Your instructions →
Here are the records. Write out exactly the lines between the one holding "2020-07-27: 16.52 -> 16.62" and the one holding "Abril COVID, 2021-10: 6380 -> 5800", inclusive.

Material for the task →

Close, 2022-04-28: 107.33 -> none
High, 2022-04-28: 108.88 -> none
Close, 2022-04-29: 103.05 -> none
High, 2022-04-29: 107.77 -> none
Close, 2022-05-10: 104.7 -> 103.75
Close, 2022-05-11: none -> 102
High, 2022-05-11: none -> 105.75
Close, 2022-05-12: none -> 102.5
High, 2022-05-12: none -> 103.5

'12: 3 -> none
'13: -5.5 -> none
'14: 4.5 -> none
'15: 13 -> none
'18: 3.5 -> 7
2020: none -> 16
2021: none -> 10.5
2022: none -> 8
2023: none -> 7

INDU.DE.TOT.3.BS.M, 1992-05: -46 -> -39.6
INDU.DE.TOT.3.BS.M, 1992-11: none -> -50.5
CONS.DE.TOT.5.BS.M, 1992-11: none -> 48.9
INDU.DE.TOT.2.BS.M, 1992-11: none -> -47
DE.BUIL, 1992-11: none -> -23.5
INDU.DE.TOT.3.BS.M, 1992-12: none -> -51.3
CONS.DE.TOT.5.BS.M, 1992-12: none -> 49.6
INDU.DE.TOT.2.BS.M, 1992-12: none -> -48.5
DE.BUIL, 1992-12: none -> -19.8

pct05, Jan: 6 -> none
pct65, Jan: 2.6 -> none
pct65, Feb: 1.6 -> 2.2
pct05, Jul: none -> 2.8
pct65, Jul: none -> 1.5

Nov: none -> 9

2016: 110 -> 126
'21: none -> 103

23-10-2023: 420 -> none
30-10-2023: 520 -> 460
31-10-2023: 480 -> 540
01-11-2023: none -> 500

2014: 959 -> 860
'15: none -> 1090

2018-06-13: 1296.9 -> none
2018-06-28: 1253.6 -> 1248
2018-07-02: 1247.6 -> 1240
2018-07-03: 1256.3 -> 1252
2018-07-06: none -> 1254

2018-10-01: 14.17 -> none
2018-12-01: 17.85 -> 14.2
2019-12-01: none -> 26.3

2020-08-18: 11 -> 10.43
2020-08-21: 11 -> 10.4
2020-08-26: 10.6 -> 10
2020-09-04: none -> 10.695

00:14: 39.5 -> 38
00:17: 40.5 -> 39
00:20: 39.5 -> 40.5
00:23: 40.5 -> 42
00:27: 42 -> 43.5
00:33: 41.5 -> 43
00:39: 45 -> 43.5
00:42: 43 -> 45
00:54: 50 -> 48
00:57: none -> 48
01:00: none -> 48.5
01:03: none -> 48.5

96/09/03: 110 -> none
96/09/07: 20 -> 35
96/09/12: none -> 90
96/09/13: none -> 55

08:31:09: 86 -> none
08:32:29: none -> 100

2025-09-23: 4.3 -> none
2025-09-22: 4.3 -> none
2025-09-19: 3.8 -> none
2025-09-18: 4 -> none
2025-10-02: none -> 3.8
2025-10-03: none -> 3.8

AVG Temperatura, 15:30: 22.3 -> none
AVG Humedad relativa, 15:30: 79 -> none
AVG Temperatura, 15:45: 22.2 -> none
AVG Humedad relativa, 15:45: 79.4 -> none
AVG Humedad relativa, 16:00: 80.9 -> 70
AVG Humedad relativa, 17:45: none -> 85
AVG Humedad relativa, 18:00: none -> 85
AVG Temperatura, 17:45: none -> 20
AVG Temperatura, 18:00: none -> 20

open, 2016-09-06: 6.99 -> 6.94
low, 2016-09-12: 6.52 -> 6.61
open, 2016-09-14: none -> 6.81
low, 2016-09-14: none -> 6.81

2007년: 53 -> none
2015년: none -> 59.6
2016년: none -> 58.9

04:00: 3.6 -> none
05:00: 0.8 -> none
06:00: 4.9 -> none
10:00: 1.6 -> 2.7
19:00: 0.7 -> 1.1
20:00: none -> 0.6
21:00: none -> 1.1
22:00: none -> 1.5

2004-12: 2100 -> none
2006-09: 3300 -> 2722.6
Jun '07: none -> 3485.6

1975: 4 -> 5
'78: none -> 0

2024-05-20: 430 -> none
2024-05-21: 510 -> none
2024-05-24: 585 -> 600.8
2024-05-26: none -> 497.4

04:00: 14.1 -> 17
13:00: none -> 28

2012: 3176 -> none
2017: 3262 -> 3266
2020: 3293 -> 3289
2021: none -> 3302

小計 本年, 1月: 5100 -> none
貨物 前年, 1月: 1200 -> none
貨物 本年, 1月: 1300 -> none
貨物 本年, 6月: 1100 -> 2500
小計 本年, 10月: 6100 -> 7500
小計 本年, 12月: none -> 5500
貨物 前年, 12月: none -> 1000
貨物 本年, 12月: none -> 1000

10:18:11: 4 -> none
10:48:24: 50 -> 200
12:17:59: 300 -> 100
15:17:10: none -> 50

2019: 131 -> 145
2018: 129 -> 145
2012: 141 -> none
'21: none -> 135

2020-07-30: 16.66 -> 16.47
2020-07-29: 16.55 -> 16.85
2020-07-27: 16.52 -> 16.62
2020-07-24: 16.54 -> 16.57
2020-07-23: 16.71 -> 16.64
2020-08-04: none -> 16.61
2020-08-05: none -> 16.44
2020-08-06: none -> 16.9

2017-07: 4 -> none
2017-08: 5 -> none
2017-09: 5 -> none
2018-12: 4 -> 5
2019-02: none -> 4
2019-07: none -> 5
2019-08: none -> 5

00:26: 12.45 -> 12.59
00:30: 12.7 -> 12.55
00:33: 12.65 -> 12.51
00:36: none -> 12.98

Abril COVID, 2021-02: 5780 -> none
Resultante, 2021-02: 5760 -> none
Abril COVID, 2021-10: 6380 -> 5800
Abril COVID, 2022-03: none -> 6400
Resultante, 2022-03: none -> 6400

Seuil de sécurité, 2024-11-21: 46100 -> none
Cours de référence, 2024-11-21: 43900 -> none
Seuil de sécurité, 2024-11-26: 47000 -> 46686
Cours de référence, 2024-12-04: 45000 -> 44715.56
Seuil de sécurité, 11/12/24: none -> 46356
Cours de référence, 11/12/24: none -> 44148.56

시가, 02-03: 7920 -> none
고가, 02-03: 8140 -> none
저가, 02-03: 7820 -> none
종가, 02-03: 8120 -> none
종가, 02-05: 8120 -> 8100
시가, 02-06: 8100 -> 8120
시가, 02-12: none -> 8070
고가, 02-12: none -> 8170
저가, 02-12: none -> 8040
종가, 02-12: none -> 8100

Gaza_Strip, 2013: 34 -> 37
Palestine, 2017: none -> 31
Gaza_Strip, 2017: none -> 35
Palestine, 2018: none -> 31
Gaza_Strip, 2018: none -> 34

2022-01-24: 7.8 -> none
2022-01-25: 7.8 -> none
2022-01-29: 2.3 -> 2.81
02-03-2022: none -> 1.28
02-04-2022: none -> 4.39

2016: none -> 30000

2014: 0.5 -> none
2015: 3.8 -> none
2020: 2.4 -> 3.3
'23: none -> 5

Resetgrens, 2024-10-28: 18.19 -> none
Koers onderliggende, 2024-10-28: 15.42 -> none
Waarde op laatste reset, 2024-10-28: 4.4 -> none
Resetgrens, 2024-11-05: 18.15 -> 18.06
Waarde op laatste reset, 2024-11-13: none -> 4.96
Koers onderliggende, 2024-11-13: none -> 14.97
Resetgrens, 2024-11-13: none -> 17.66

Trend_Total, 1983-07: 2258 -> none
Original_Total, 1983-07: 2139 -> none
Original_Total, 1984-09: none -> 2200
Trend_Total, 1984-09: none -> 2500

Response area →
2020-07-27: 16.52 -> 16.62
2020-07-24: 16.54 -> 16.57
2020-07-23: 16.71 -> 16.64
2020-08-04: none -> 16.61
2020-08-05: none -> 16.44
2020-08-06: none -> 16.9

2017-07: 4 -> none
2017-08: 5 -> none
2017-09: 5 -> none
2018-12: 4 -> 5
2019-02: none -> 4
2019-07: none -> 5
2019-08: none -> 5

00:26: 12.45 -> 12.59
00:30: 12.7 -> 12.55
00:33: 12.65 -> 12.51
00:36: none -> 12.98

Abril COVID, 2021-02: 5780 -> none
Resultante, 2021-02: 5760 -> none
Abril COVID, 2021-10: 6380 -> 5800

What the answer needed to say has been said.